Merger and acquisition activity in the first half of this year held steady but there opportunities ahead, a study concludes.
The first two quarters of the year saw 57 merger and acquisition deals in the asset management sector, with deal volume holding exactly steady compared to the first half of 2011, according to Freeman & Co.
The data was collected before Switzerland's Julius Baer announced it had agreed to buy the non-US wealth management arm of Bank of America Merrill Lynch, a deal that, if approved, boost the former's assets under management by up to 40 per cent.
Measured by AuM, global deal volume was $468 billion in the first half, compared to $1.28 trillion in the full year 2011. However, the firm expects that by the end of the year AuM transaction size should match 2011 levels, or exceed them by up to 10 per cent, the report said.
“Activity has been flat to down year-to-date, with market volatility affecting the speed and timing of transactions. However, the second half of 2012 should be more robust with numerous potential large transactions such as business sales by Dexia and the recently announced sale of TCW by Société Générale,” says Eric Weber, managing director and COO at Freeman & Co.

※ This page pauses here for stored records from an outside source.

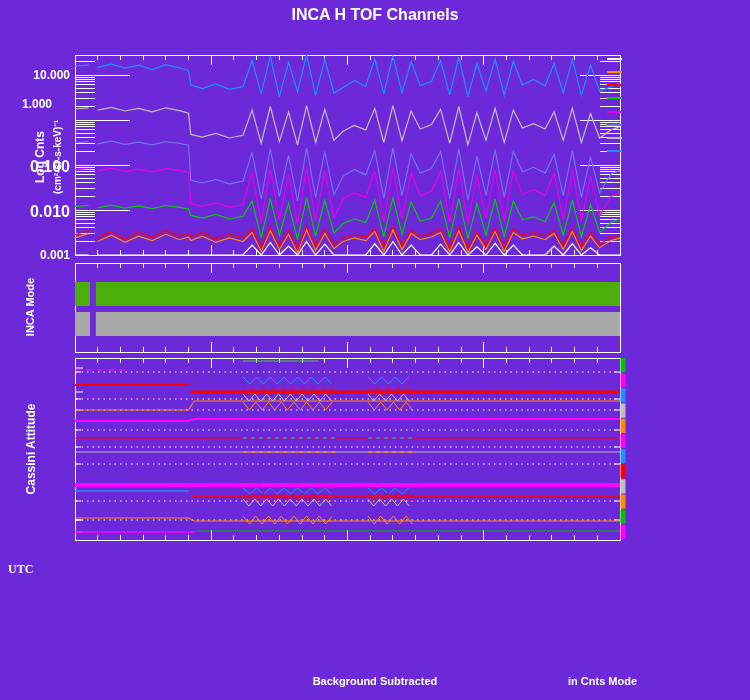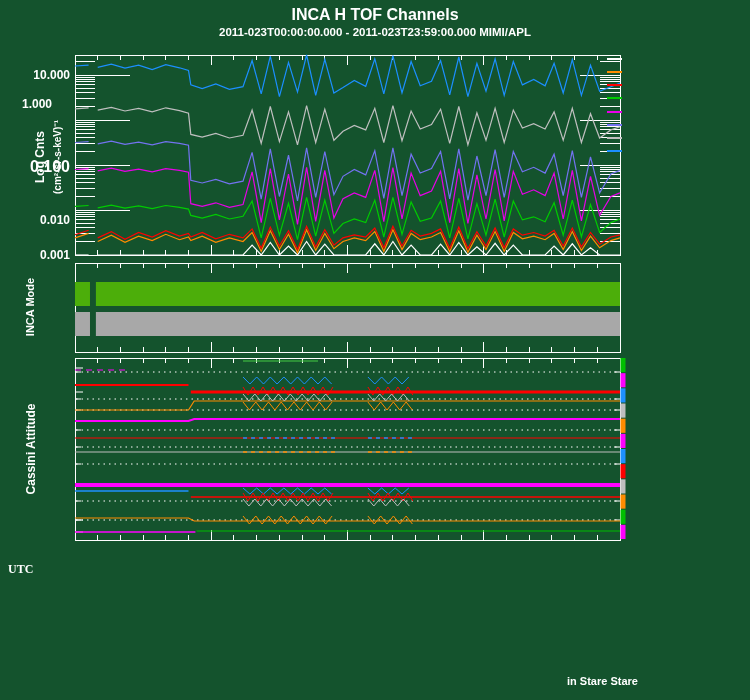--- a/index.html
+++ b/index.html
@@ -3,7 +3,7 @@
 <meta charset="utf-8">
 <style>
   html,body{margin:0;padding:0;background:#000;}
-  #canvas{position:relative;width:750px;height:700px;background:#14532d;overflow:hidden;
+  #canvas{position:relative;width:750px;height:700px;background:#6d28d9;overflow:hidden;
           font-family:"Liberation Sans",sans-serif;}
   .lbl{position:absolute;color:#fff;font-weight:bold;white-space:nowrap;}
   .vert{transform:translate(-50%,-50%) rotate(-90deg);}

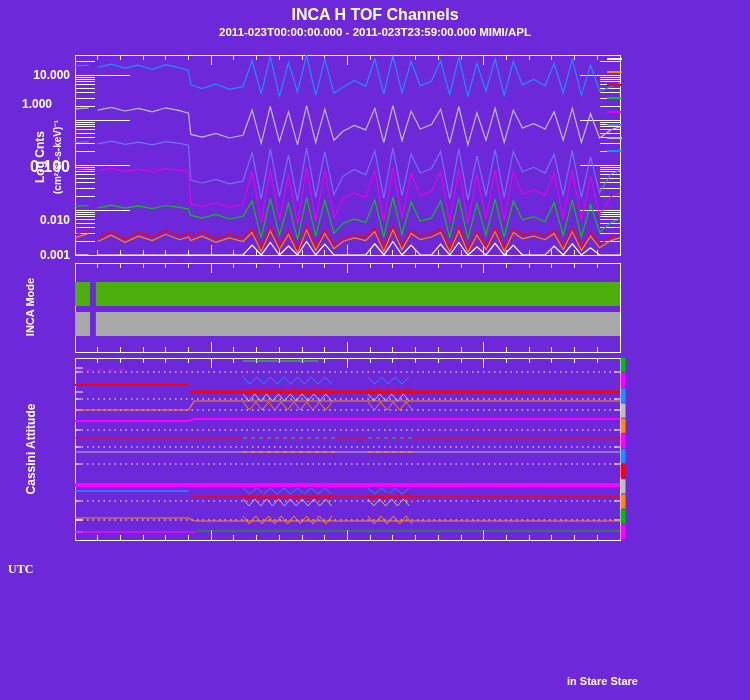--- a/index.html
+++ b/index.html
@@ -356,7 +356,6 @@
       <rect x="620.5" y="524.8333333333333" width="5" height="14.166666666666666" fill="#FF00FF"></rect>
     </svg>
   <div class="lbl" id="title">INCA H TOF Channels</div>
-  <div class="lbl" id="subtitle">2011-023T00:00:00.000 - 2011-023T23:59:00.000 MIMI/APL</div>
   <div class="lbl vert" id="ylabel-main">Log Cnts</div>
   <div class="lbl vert" id="ylabel-units">(cm²-sr-s-keV)⁻¹</div>
   <div class="lbl vert" id="mode-label">INCA Mode</div>

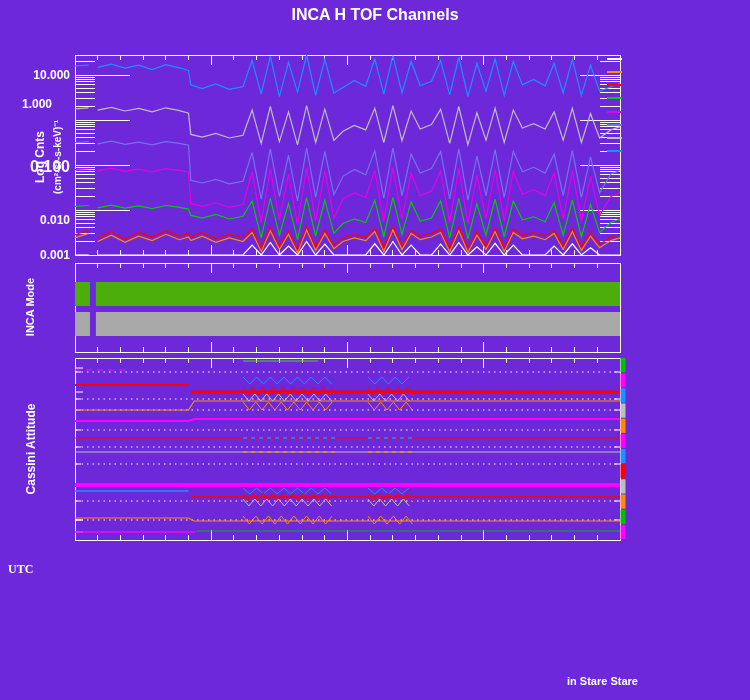--- a/index.html
+++ b/index.html
@@ -365,7 +365,7 @@
 <div class="lbl" style="left: 4px; top: 68px; width: 66px; text-align: right; font-size: 12px;">10.000</div>
     <div class="lbl" style="left: 4px; top: 97px; width: 66px; text-align: center; font-size: 12px;">1.000</div>
     <div class="lbl" style="left: 4px; top: 158px; width: 66px; text-align: right; font-size: 16px;">0.100</div>
-    <div class="lbl" style="left: 4px; top: 203px; width: 66px; text-align: right; font-size: 12px; margin-top: 10px;">0.010</div>
+    <div class="lbl" style="left: 4px; top: 203px; width: 66px; text-align: right; font-size: 16px;">0.010</div>
     <div class="lbl" style="left: 4px; top: 248px; width: 66px; text-align: right; font-size: 12px;">0.001</div>
     <div class="lbl" style="left: 625px; top: 52px; font-size: 12px; color: rgb(255, 255, 255);"></div>
     <div class="lbl" style="left: 625px; top: 65px; font-size: 12px; color: rgb(255, 140, 0);"></div>

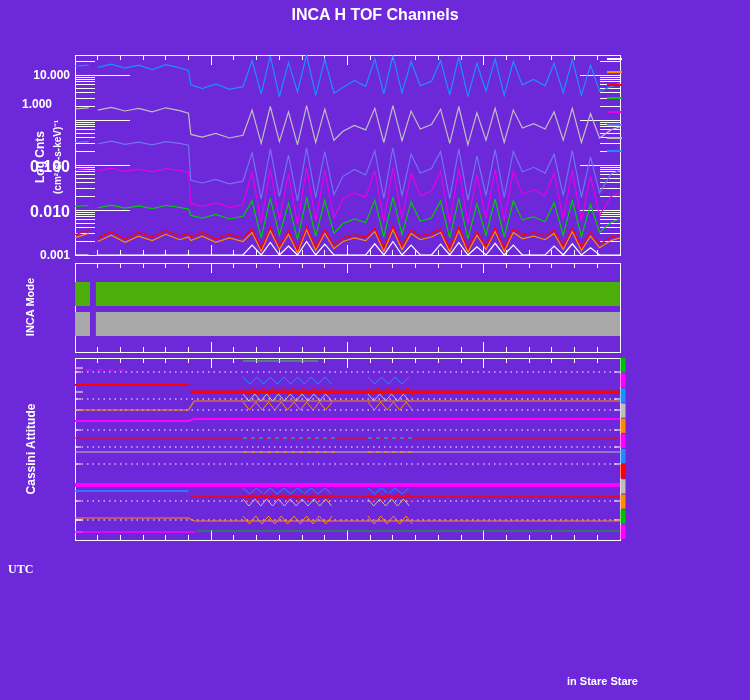--- a/index.html
+++ b/index.html
@@ -361,6 +361,7 @@
   <div class="lbl vert" id="mode-label">INCA Mode</div>
   <div class="lbl vert" id="attitude-label">Cassini Attitude</div>
   <div class="lbl" id="utc-label">UTC</div>
+  <div class="lbl" id="footer-center">Background Subtracted</div>
   <div class="lbl" id="footer-right">in Stare Stare</div>
 <div class="lbl" style="left: 4px; top: 68px; width: 66px; text-align: right; font-size: 12px;">10.000</div>
     <div class="lbl" style="left: 4px; top: 97px; width: 66px; text-align: center; font-size: 12px;">1.000</div>

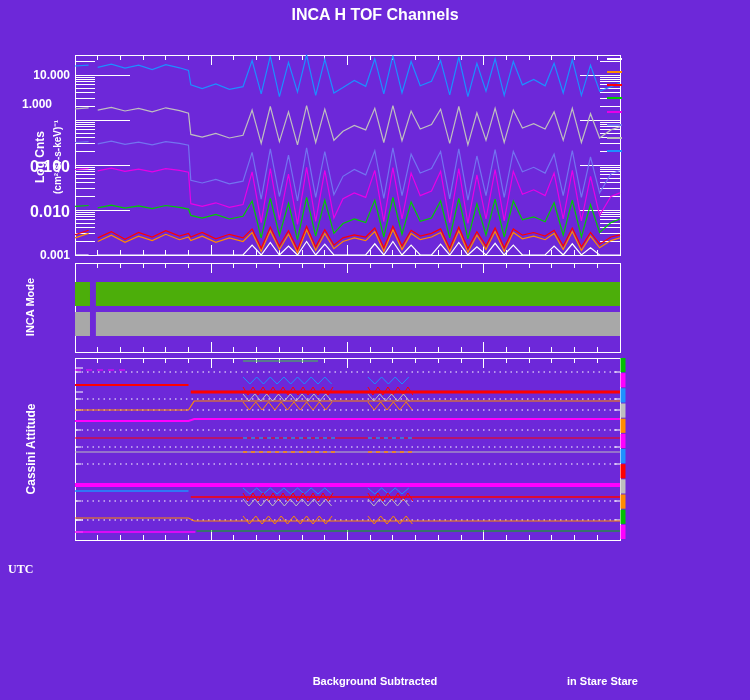--- a/index.html
+++ b/index.html
@@ -362,7 +362,7 @@
   <div class="lbl vert" id="attitude-label">Cassini Attitude</div>
   <div class="lbl" id="utc-label">UTC</div>
   <div class="lbl" id="footer-center">Background Subtracted</div>
-  <div class="lbl" id="footer-right">in Stare Stare</div>
+  <div class="lbl" id="footer-right">in Cnts Mode</div>
 <div class="lbl" style="left: 4px; top: 68px; width: 66px; text-align: right; font-size: 12px;">10.000</div>
     <div class="lbl" style="left: 4px; top: 97px; width: 66px; text-align: center; font-size: 12px;">1.000</div>
     <div class="lbl" style="left: 4px; top: 158px; width: 66px; text-align: right; font-size: 16px;">0.100</div>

The French banking group recently agreed to sell US-based asset manager TCW Group to the Carlyle Group and the management of TCW for an undisclosed sum.
Top deal activity in H1 included divestitures, such as Société Générale’s sale of its 37 per cent stake in Rockefeller Financial Services and Morgan Stanley’s sale of Quilter Holdings. The advisory firm expects divestitures by banks and insurance firms to continue to drive deals, as they shore up capital and move away from non-core business lines. It expects this trend to increase in 2013.
The ETF industry has seen assets grow in a trend that shows “no signs of slowing down,” said Freeman & Co. The firm expects ETF compound annual growth to be as high 20 per cent over the next five years, and due to this says that opportunities for entry are plentiful, despite the numerous well-established players.
Another growth area, according to Freeman & Co, is likely to be provided by the search for alternative fixed income products. It cites structured settlements and lottery receivables as two examples of products in this area.